§ **To do**:
The records follow. Copy them exactly, but omit the pictures.
┄┄┄┄┄┄┄┄┄┄
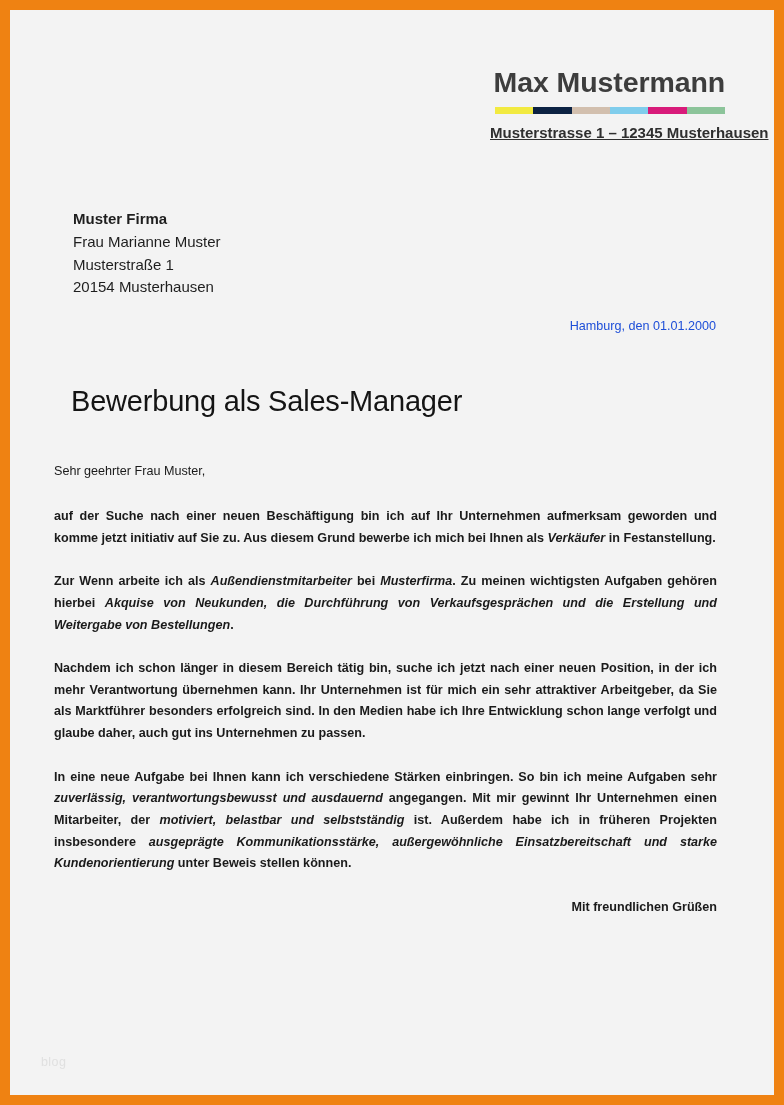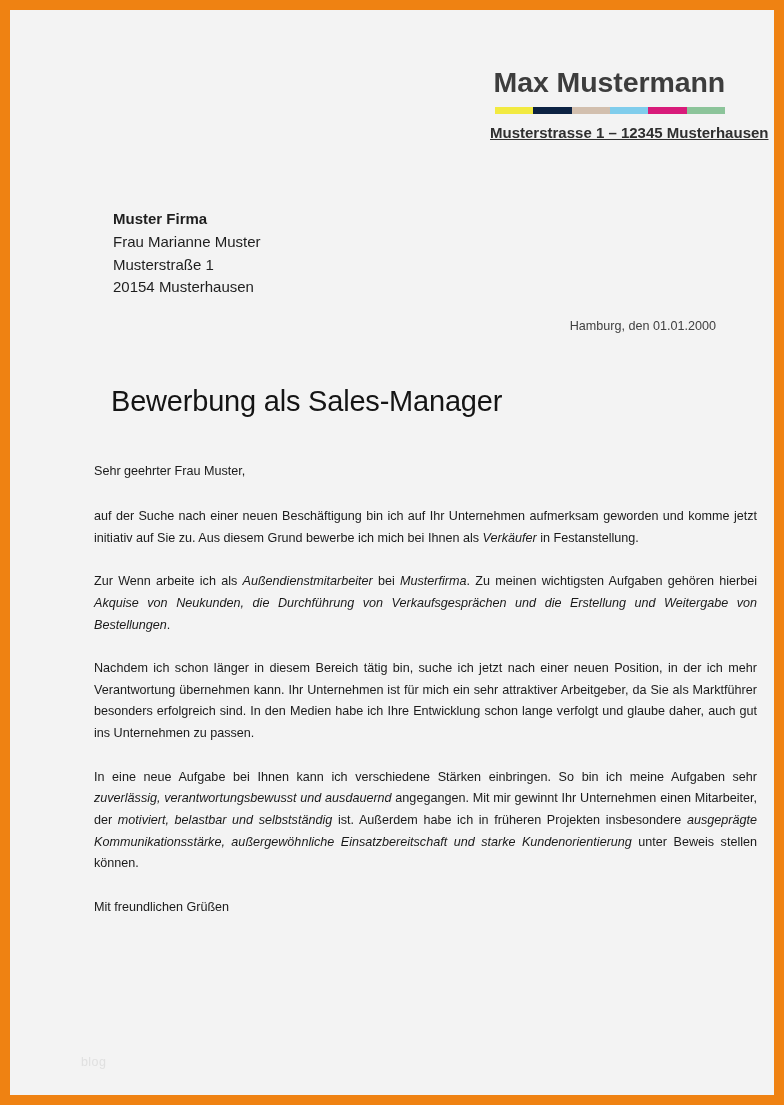--- a/index.html
+++ b/index.html
@@ -20,21 +20,20 @@
     box-sizing: border-box;
     border: 10px solid #ef8212;
     background: #f3f3f3;
     overflow: hidden;
   }
 
   #sheet {
     position: absolute;
     left: 0; top: 0; right: 0; bottom: 0;
     background: #f3f3f3;
-    margin-left: 40px;
   }
 
   
   .letterhead {
     position: absolute;
     right: 49px;
     top: 58px;
     width: 235px;
     text-align: right;
   }
@@ -72,21 +71,21 @@
     line-height: 1.52;
   }
   .recipient .rcp-line.strong { font-weight: bold; }
 
   
   .dateline {
     position: absolute;
     right: 58px;
     top: 309px;
     font-size: 12.6px;
-    color: #404040;
+    color: #1d4ed8;
     white-space: nowrap;
   }
 
   
   .subject {
     position: absolute;
     left: 61px;
     top: 375px;
     font-size: 29px;
     color: #141414;
@@ -105,23 +104,24 @@
     color: #1a1a1a;
   }
   .salutation {
     line-height: 1.5;
     margin-bottom: 25px;
   }
   .para {
     text-align: justify;
     line-height: 1.72;
     margin-bottom: 22px;
+    font-weight: bold;
   }
   .para:last-child { margin-bottom: 0; }
-  .para.noj { text-align: left; }
+  .para.noj { text-align: right; }
   .para i { font-style: italic; }
 
   
   .watermark {
     position: absolute;
     left: 31px;
     bottom: 26px;
     font-size: 12.5px;
     color: #e0e0e0;
     letter-spacing: 0.4px;

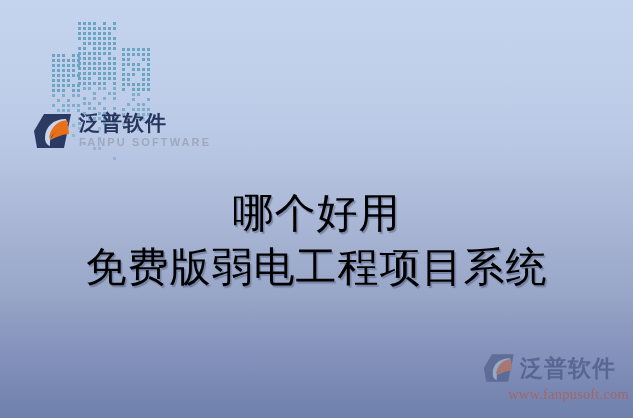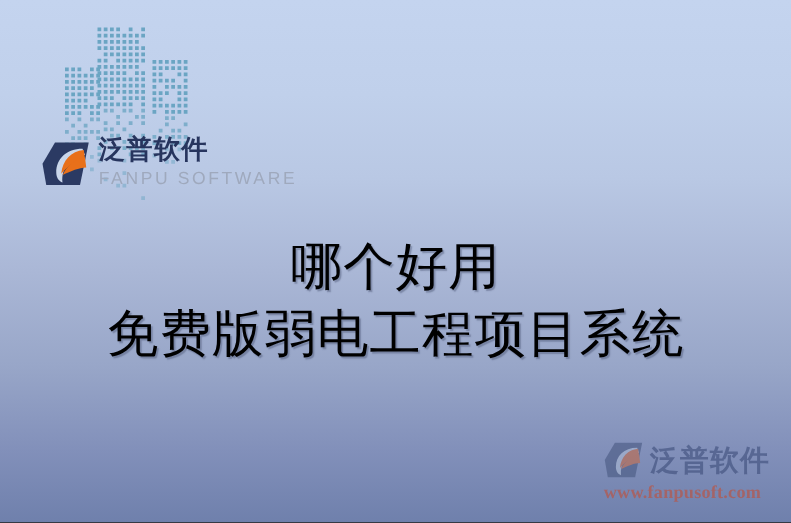--- a/index.html
+++ b/index.html
@@ -62,22 +62,22 @@
     font-family: "Liberation Sans", sans-serif;
     font-size: 21px;
     font-weight: 700;
     color: #27355e;
     letter-spacing: 1px;
     line-height: 1.05;
     white-space: nowrap;
   }
   .wm-en {
     font-family: "Liberation Sans", sans-serif;
-    font-size: 14px;
-    font-weight: 400;
+    font-size: 11px;
+    font-weight: 700;
     color: #9fa9bd;
     letter-spacing: 2.1px;
     line-height: 1.5;
     white-space: nowrap;
   }
 
   
   #headline {
     position: absolute;
     left: 0;
@@ -119,24 +119,24 @@
     font-family: "Liberation Sans", sans-serif;
     font-size: 23px;
     font-weight: 700;
     color: #3f4f7c;
     letter-spacing: 1px;
     white-space: nowrap;
   }
   #wm-url {
     font-family: "Liberation Serif", serif;
     font-size: 14.5px;
-    font-weight: 700;
+    font-weight: 400;
     color: #c0503a;
     letter-spacing: 0.2px;
-    text-align: left;
+    text-align: right;
     margin-top: -2px;
     white-space: nowrap;
   }
 </style>
 </head>
 <body>
 
 <div id="stage">
 
   <div id="pixel-city">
┄┄┄┄┄┄┄┄┄┄
§ **Solution to this exercise**:
--- a/index.html
+++ b/index.html
@@ -20,21 +20,20 @@
     box-sizing: border-box;
     border: 10px solid #ef8212;
     background: #f3f3f3;
     overflow: hidden;
   }
 
   #sheet {
     position: absolute;
     left: 0; top: 0; right: 0; bottom: 0;
     background: #f3f3f3;
-    margin-left: 40px;
   }
 
   
   .letterhead {
     position: absolute;
     right: 49px;
     top: 58px;
     width: 235px;
     text-align: right;
   }
@@ -72,21 +71,21 @@
     line-height: 1.52;
   }
   .recipient .rcp-line.strong { font-weight: bold; }
 
   
   .dateline {
     position: absolute;
     right: 58px;
     top: 309px;
     font-size: 12.6px;
-    color: #404040;
+    color: #1d4ed8;
     white-space: nowrap;
   }
 
   
   .subject {
     position: absolute;
     left: 61px;
     top: 375px;
     font-size: 29px;
     color: #141414;
@@ -105,23 +104,24 @@
     color: #1a1a1a;
   }
   .salutation {
     line-height: 1.5;
     margin-bottom: 25px;
   }
   .para {
     text-align: justify;
     line-height: 1.72;
     margin-bottom: 22px;
+    font-weight: bold;
   }
   .para:last-child { margin-bottom: 0; }
-  .para.noj { text-align: left; }
+  .para.noj { text-align: right; }
   .para i { font-style: italic; }
 
   
   .watermark {
     position: absolute;
     left: 31px;
     bottom: 26px;
     font-size: 12.5px;
     color: #e0e0e0;
     letter-spacing: 0.4px;

--- a/index.html
+++ b/index.html
@@ -62,22 +62,22 @@
     font-family: "Liberation Sans", sans-serif;
     font-size: 21px;
     font-weight: 700;
     color: #27355e;
     letter-spacing: 1px;
     line-height: 1.05;
     white-space: nowrap;
   }
   .wm-en {
     font-family: "Liberation Sans", sans-serif;
-    font-size: 14px;
-    font-weight: 400;
+    font-size: 11px;
+    font-weight: 700;
     color: #9fa9bd;
     letter-spacing: 2.1px;
     line-height: 1.5;
     white-space: nowrap;
   }
 
   
   #headline {
     position: absolute;
     left: 0;
@@ -119,24 +119,24 @@
     font-family: "Liberation Sans", sans-serif;
     font-size: 23px;
     font-weight: 700;
     color: #3f4f7c;
     letter-spacing: 1px;
     white-space: nowrap;
   }
   #wm-url {
     font-family: "Liberation Serif", serif;
     font-size: 14.5px;
-    font-weight: 700;
+    font-weight: 400;
     color: #c0503a;
     letter-spacing: 0.2px;
-    text-align: left;
+    text-align: right;
     margin-top: -2px;
     white-space: nowrap;
   }
 </style>
 </head>
 <body>
 
 <div id="stage">
 
   <div id="pixel-city">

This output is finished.